Не сидел сложа руки и Коломиец. Во всех злачных местах города постоянно дежурили переодетые в штатское оперативники милиции. Железнодорожный вокзал, рынок, аэропорт, Сезонка и Фебралитка, горсад контролировались круглосуточно.
Следователь знал все новости, каждое происшествие. Оно и немудрено.
Пригрозив проституткам Сезонки пересажать их, все же не тронул притон. Сделал вид, что забыл о нем. Зато под видом принудительного подселенца внедрил на Сезонку осведомителя, обосновавшегося напротив притона.
Тот, матеря милицию и власть, каждое утро убирал мусор с помоек. Подтягивая одной рукой постоянно спадающие, грязные портки, он чесался другой рукой в лохматой голове, пел похабные частушки и вскоре стал на Сезонке своим — родной кровинкой, понятным и близким в каждом жилище.
Его помятая красная физиономия была своеобразной визитной карточкой Сезонки. И вскоре не только шмары, но и всякая блохатая тварь издалека узнавала дурака Алеху, который безнаказанно лапал проституток за вертучие задницы, оголившиеся в глубоком декольте груди. И все грозился наведаться к ним в гости, когда, чуть-чуть подкормившись, войдет в мужскую силу.
Милицейские патрули, проверяя Сезонку темными вечерами, грозили мужику законопатить в клетку за нецензурщину и частушки, отпускаемые в их адрес. Однажды, на глазах у всех, его и впрямь затолкали в машину пинками. Но под утро, получив полную информацию, выпустили.
Воры долго присматривались к Алешке. Следили за ним. Но, не приметив ничего подозрительного, перестали обращать на него внимание. Осведомитель не спускал с них глаз. Он сдружился с сявками. Стрелял у них курево. И никто на всей Сезонке не мог предположить в этом человеке скрытую опасность для фартовых.
Милиция строго соблюдала реноме своего осведомителя. Случалось, оперативники шмонали его комнату, ругали за грязь на помойках, грозили психушкой, штрафом. Когда все успокаивалось и милиция уезжала, жители дружно жалели дурачка, вздыхали, что и его, бедолагу, не оставляют в покое лягавые.
Алешка сидел нахохлившись, разгребая грязной пятерней свалявшиеся на макушке волосы.

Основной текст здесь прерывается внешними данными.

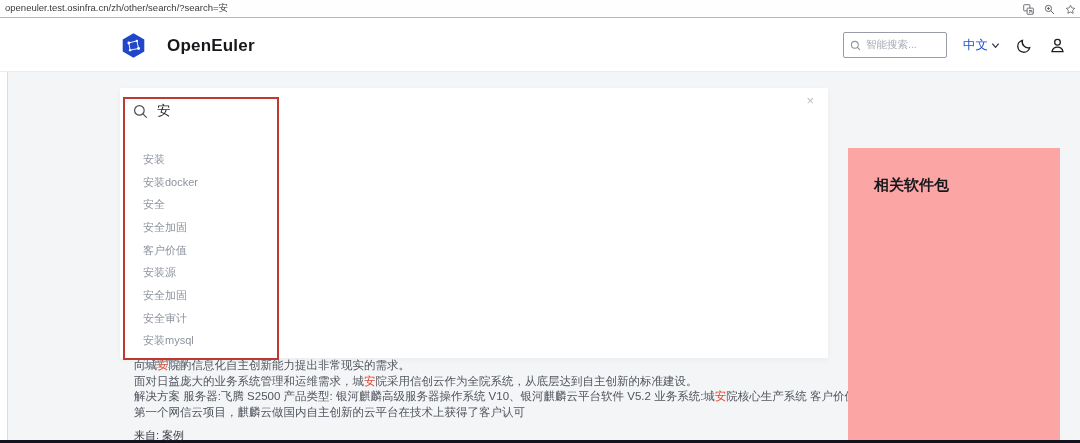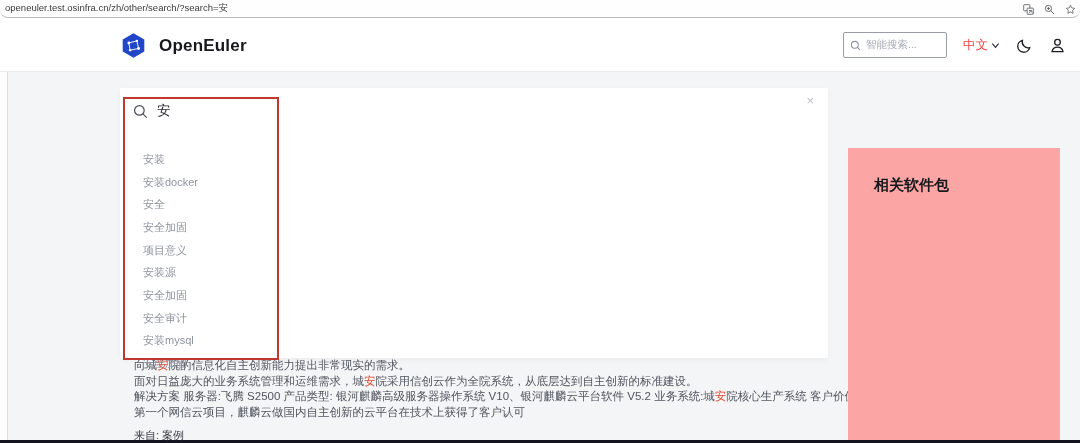"openeuler.test.osinfra.cn/zh/other/searc" .urlbar { border-radius: 8px -> none }
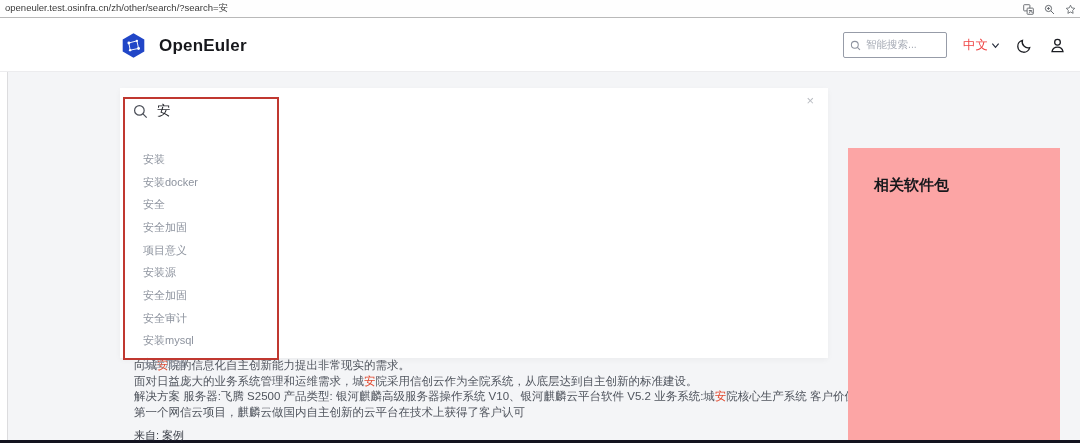"OpenEuler" .brand { gap: 12px -> 20px }
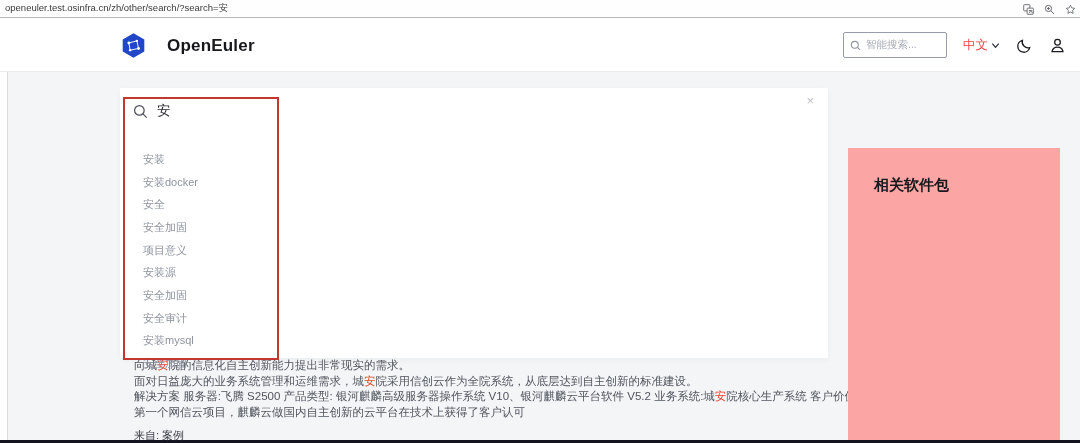"中文" .lang { color: #ef4444 -> #1d4ed8 }
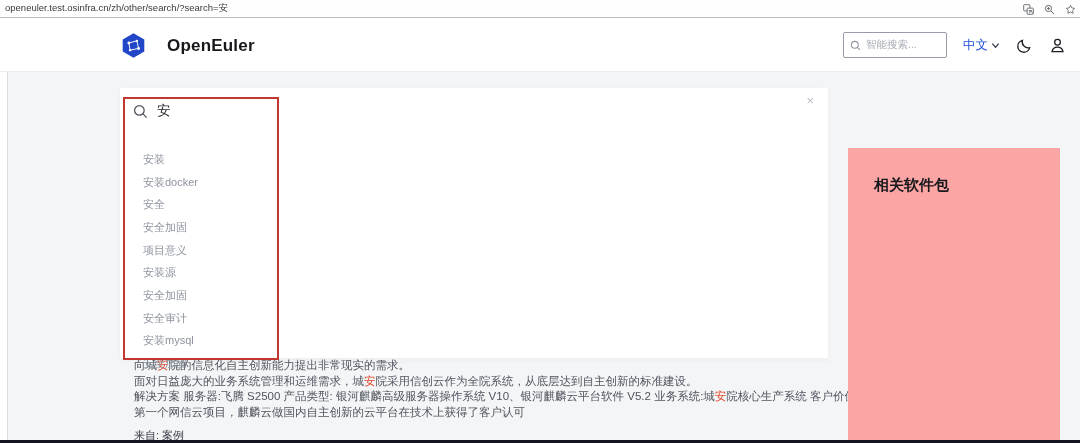"项目意义" div.sug-item { text: 项目意义 -> 客户价值 }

Он казался полнейшим кретином. Ведь ни один нормальный человек не мог средь бела дня расстегнуть штаны на улице и справить малую нужду перед окнами притона. Девки сначала ругали его, обещая вырвать все достопримечательности. Алешка делал вид, что не понимает своей вины. И шмары вскоре перестали бранить мужика. А тот знал свое. Коль увидели его прогулку — были трезвыми. Спьяну шмары не то что Алешку, друг друга не узнавали. Коль были трезвыми, ночью у проституток не гуляли фартовые. Они без водки к шмарам не появлялись.
О предстоящей попойке Алешка научился догадываться сразу. Шмары чистили притон, умывались во дворе хором, красились, наряжались в постыдно короткие платья, юбки, одеколонились так, что даже в Алешкиной каморке дышать было нечем.
Да и сявки у дверей притона появлялись лишь тогда, когда сюда с минуты на минуту должны были объявиться фартовые.
Алешка смотрел, кто пришел, и тогда, вернувшись в свою комнатуху, зажигал верхний свет. Это был сигнал оперативникам. Те подходили к притону под прикрытием темноты, окружали со всех сторон и брали фартовых всех до единого. Но ни разу при этих облавах в руки милиции не попадали ни Медведь, ни Коршун, ни другие — самые дерзкие, опасные ворюги.